§ **Task details**
Return an exact copy of the entries, skipping any picture you find.

§ **Given information**
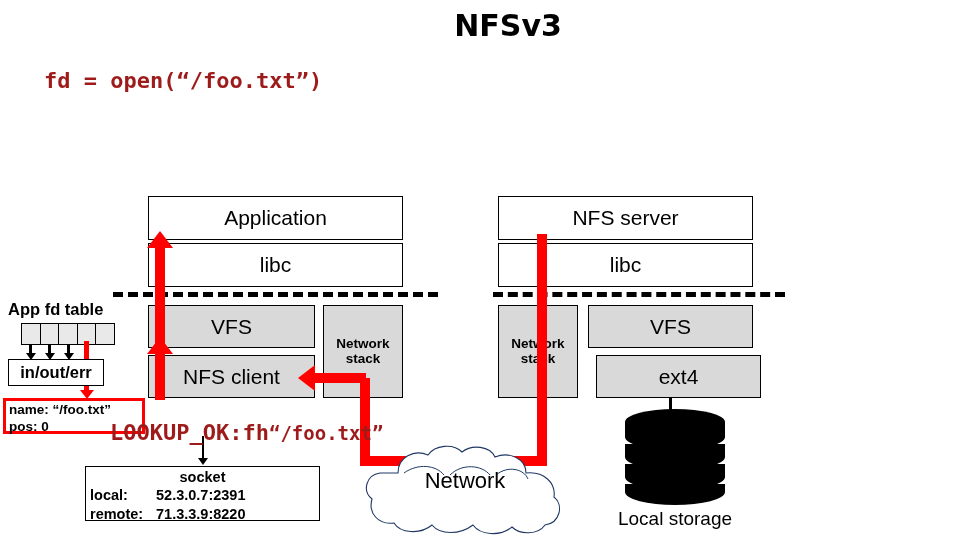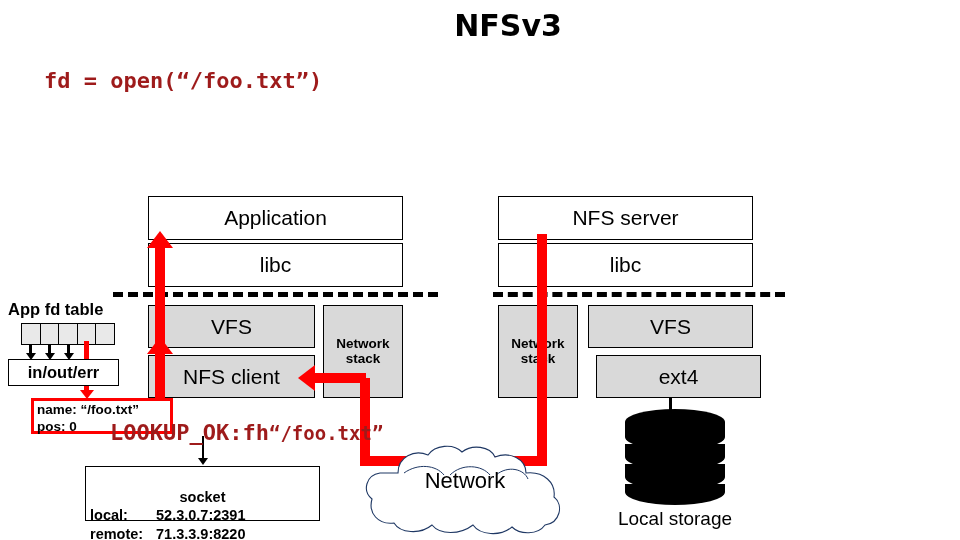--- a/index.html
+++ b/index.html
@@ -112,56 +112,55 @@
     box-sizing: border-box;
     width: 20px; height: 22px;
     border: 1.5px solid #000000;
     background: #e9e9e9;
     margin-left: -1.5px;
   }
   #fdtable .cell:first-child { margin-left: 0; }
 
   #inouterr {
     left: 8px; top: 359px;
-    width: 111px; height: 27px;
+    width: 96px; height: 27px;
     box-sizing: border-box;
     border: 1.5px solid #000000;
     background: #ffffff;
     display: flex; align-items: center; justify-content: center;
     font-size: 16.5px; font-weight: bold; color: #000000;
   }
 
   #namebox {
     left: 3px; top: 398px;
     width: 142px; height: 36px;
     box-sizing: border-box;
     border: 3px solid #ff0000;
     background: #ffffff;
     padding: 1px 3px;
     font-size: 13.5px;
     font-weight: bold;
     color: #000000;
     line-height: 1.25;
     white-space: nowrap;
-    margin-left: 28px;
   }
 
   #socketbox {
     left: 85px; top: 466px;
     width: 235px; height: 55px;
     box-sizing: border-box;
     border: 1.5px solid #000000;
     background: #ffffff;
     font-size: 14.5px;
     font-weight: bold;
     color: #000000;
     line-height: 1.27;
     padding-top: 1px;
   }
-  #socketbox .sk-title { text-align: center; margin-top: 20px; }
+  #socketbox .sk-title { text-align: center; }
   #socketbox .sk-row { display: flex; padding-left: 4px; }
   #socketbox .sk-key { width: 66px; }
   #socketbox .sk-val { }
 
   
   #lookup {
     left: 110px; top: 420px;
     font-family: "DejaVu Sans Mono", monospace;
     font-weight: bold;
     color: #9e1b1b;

§ **Answer to this task**
--- a/index.html
+++ b/index.html
@@ -112,56 +112,55 @@
     box-sizing: border-box;
     width: 20px; height: 22px;
     border: 1.5px solid #000000;
     background: #e9e9e9;
     margin-left: -1.5px;
   }
   #fdtable .cell:first-child { margin-left: 0; }
 
   #inouterr {
     left: 8px; top: 359px;
-    width: 111px; height: 27px;
+    width: 96px; height: 27px;
     box-sizing: border-box;
     border: 1.5px solid #000000;
     background: #ffffff;
     display: flex; align-items: center; justify-content: center;
     font-size: 16.5px; font-weight: bold; color: #000000;
   }
 
   #namebox {
     left: 3px; top: 398px;
     width: 142px; height: 36px;
     box-sizing: border-box;
     border: 3px solid #ff0000;
     background: #ffffff;
     padding: 1px 3px;
     font-size: 13.5px;
     font-weight: bold;
     color: #000000;
     line-height: 1.25;
     white-space: nowrap;
-    margin-left: 28px;
   }
 
   #socketbox {
     left: 85px; top: 466px;
     width: 235px; height: 55px;
     box-sizing: border-box;
     border: 1.5px solid #000000;
     background: #ffffff;
     font-size: 14.5px;
     font-weight: bold;
     color: #000000;
     line-height: 1.27;
     padding-top: 1px;
   }
-  #socketbox .sk-title { text-align: center; margin-top: 20px; }
+  #socketbox .sk-title { text-align: center; }
   #socketbox .sk-row { display: flex; padding-left: 4px; }
   #socketbox .sk-key { width: 66px; }
   #socketbox .sk-val { }
 
   
   #lookup {
     left: 110px; top: 420px;
     font-family: "DejaVu Sans Mono", monospace;
     font-weight: bold;
     color: #9e1b1b;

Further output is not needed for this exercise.